- _RECORDED DATA_
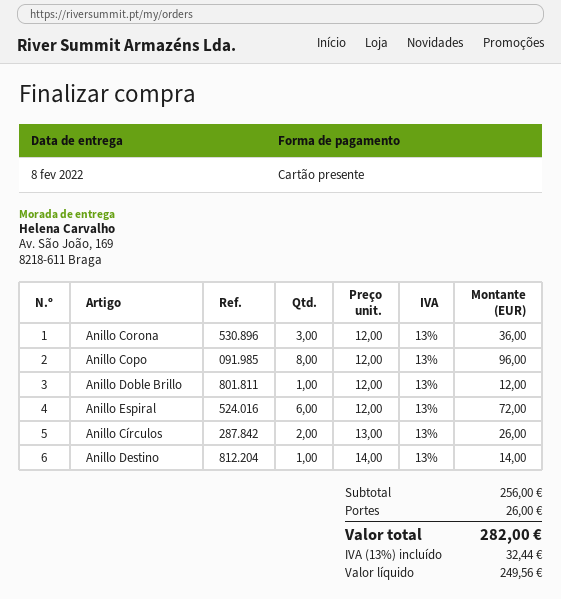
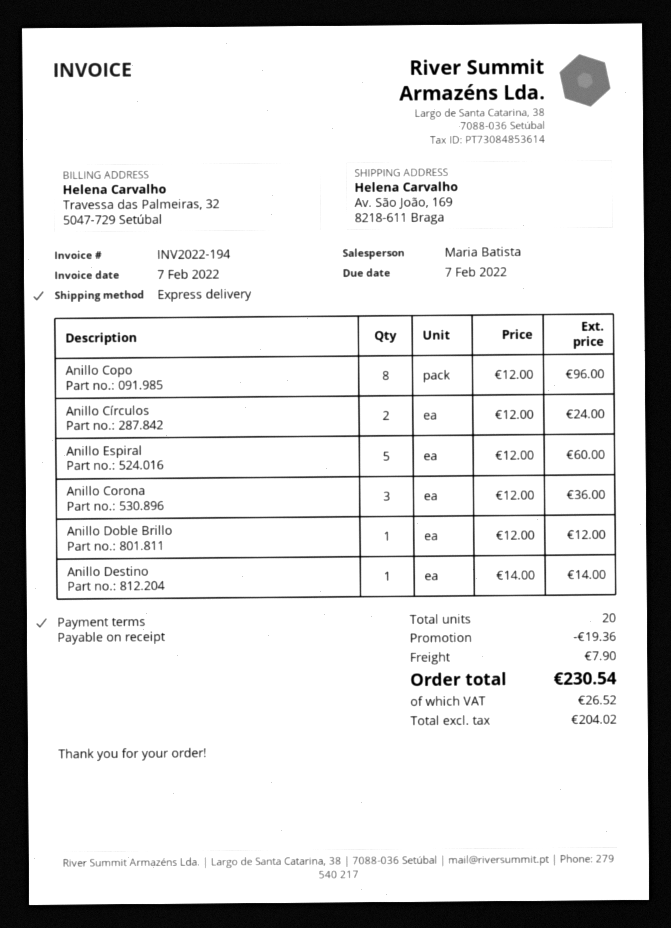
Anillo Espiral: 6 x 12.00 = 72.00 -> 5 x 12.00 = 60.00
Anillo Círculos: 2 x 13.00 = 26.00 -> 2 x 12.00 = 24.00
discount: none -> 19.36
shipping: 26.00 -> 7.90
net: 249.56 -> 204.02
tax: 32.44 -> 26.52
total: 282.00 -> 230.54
---
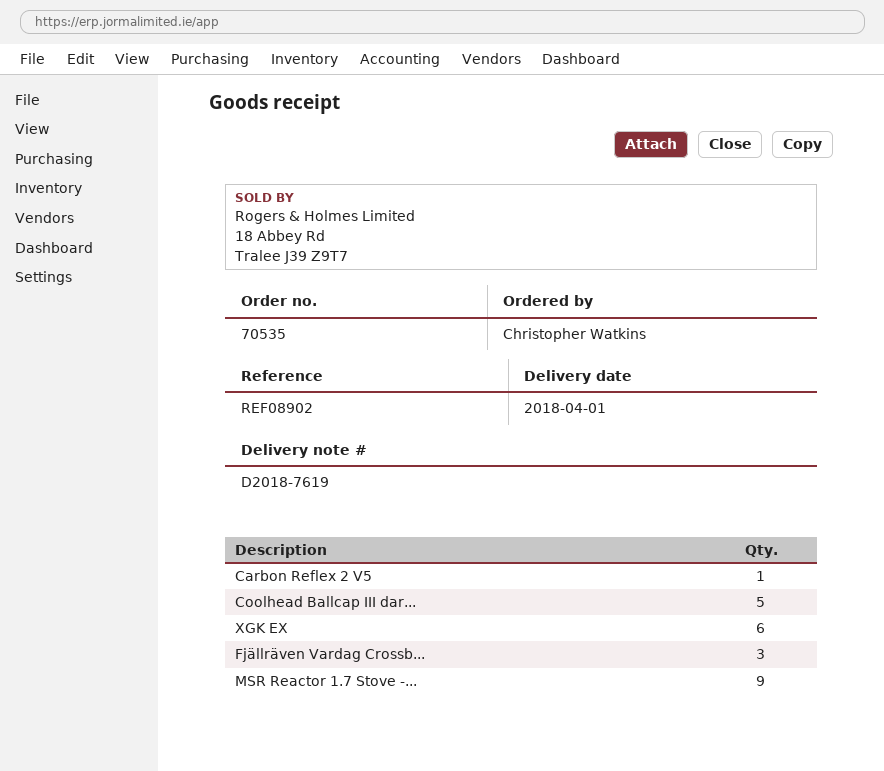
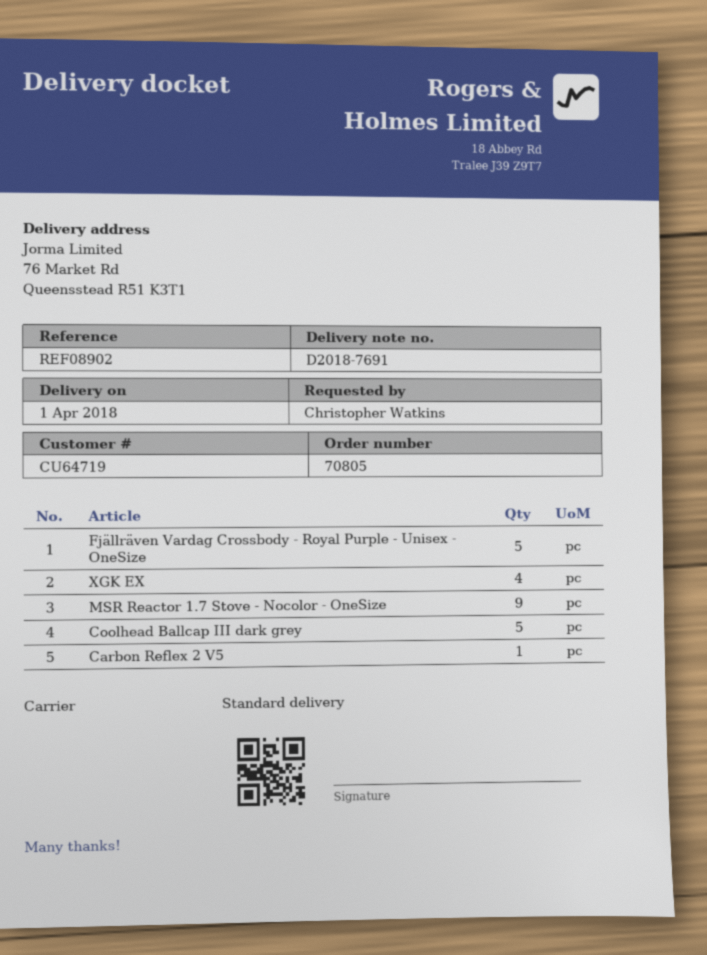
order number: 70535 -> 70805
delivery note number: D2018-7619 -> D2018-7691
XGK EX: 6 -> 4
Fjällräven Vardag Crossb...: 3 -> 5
--
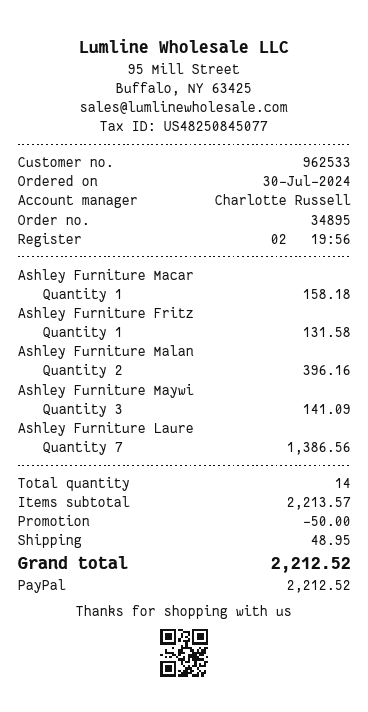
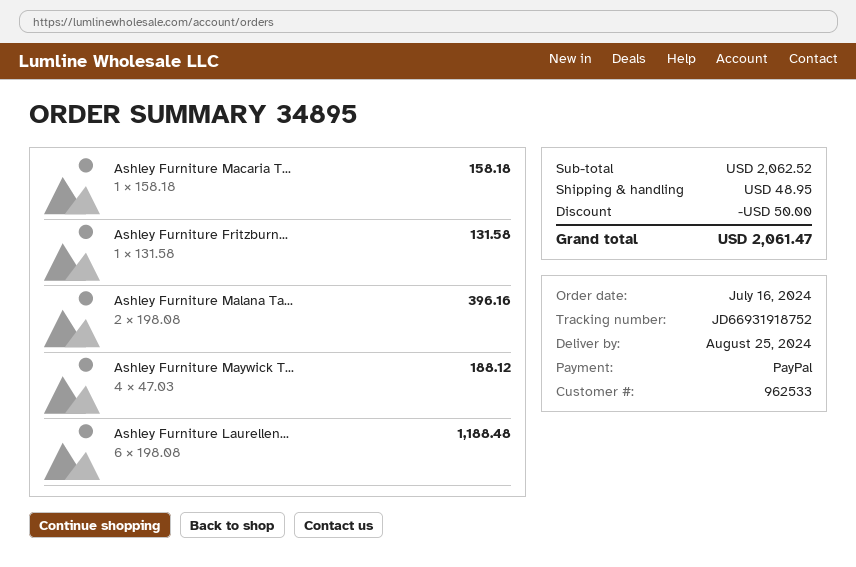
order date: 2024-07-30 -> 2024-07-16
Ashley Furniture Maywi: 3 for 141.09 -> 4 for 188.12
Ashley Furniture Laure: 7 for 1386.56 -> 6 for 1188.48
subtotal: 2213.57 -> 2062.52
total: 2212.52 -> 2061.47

- _EXERCISE DIRECTIONS_
Using the entries above, output exactly the lines between the line holding "discount: none -> 19.36" and the line holding "total: 282.00 -> 230.54", end lines included, and nothing more.

- _OUTPUT_
discount: none -> 19.36
shipping: 26.00 -> 7.90
net: 249.56 -> 204.02
tax: 32.44 -> 26.52
total: 282.00 -> 230.54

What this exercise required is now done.